For the 2009-12 influenza seasons combined, we found no meaningful evidence of increased RR or HR for major birth defects, spontaneous abortion, or small for gestational age infants. There was some evidence of an increased HR for preterm delivery following pH1N1-influenza vaccine exposure; however the decrease in gestational age on average was approximately three days.

摘要

简介

需要更多信息来评估在妊娠期间暴露于大流行 H1N1 单价或三价流感(pH1N1)疫苗的孕妇所面临的胎儿风险和相对安全性。

方法

为了评估 pH1N1 疫苗的风险和相对安全性,我们对 2009 年 10 月至 2012 年 8 月期间在美国或加拿大招募的妊娠期间接种 pH1N1 疫苗的孕妇和未接种 pH1N1 疫苗的对照孕妇进行了前瞻性队列研究。

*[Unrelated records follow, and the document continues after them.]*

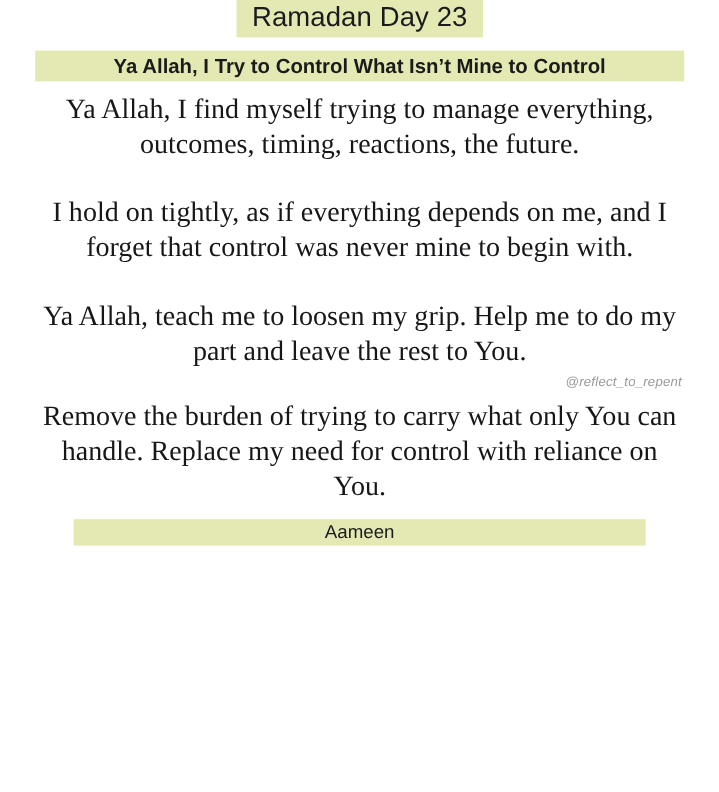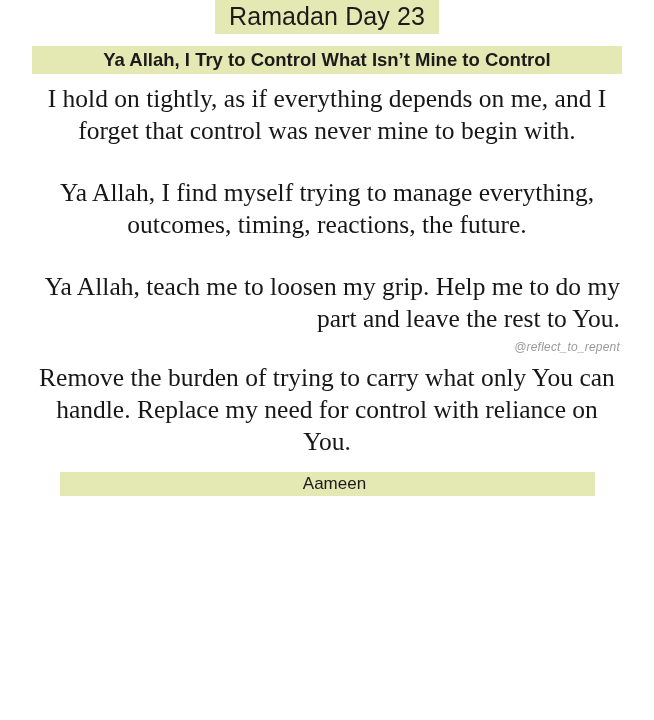"I hold on tightly, as" p.para { order: before "Ya Allah, I find myself" -> after "Ya Allah, I find myself" }
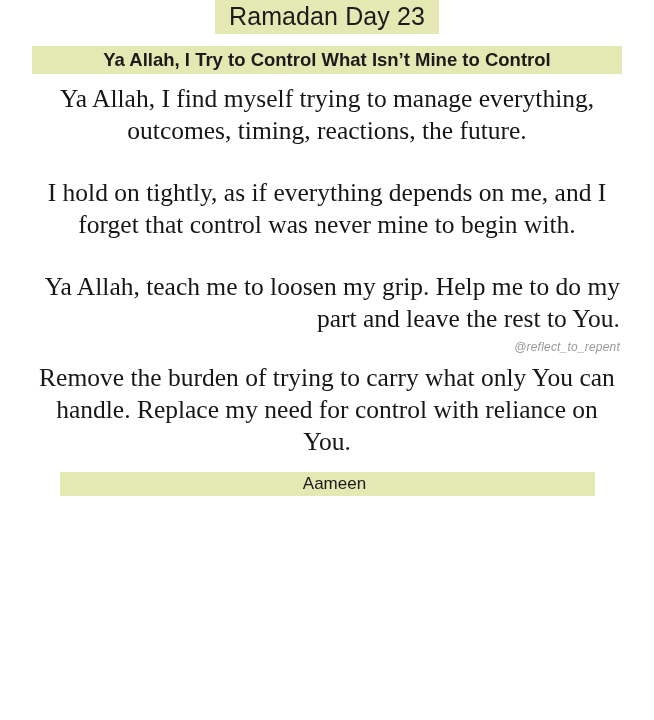"Ya Allah, teach me to" .para.tight-after { text-align: right -> none }
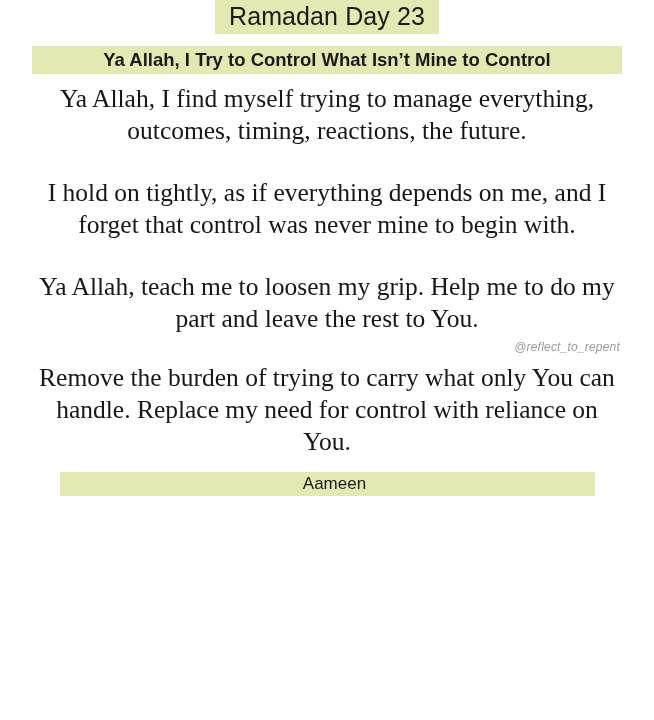"Aameen" .footer-band { padding: 1px 0 2px 15px -> 1px 0 2px 0 }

对于 pH1N1 疫苗的暴露,主要出生缺陷和胎儿小于胎龄的调整相对风险(RR)和 95%置信区间(CI)进行了估计。对于时间变化的暴露,自发性流产和早产的调整风险比(HR)和 95%CI 进行了估计。

结果

有 1032 名受试者可供分析;841 名孕妇在妊娠期间接种了 pH1N1 疫苗,191 名孕妇在妊娠期间未接种任何流感疫苗。328 例妊娠早期暴露中,有 9 例(2.7%)婴儿患有重大出生缺陷,而 188 例未暴露(调整 RR 0.79,95%CI 0.26-2.42)。自发性流产的 HR 并未升高(调整 HR 0.92,95%CI 0.31-2.72)。在整个孕期任何时候暴露于 pH1N1 疫苗时,早产的调整 HR 均升高(3.28,95%CI 1.25-8.63),尤其是在 1 或 2 孕期。然而,暴露妊娠的平均胎龄减少约三天。根据体重和长度,小于胎龄儿的调整 RR 接近 1.0。

结论

对于 2009-12 年流感季节,我们没有发现与重大出生缺陷、自发性流产或胎儿小于胎龄相关的 RR 或 HR 增加的有意义证据。pH1N1 流感疫苗暴露后早产的 HR 略有增加;但是,平均胎龄减少约三天。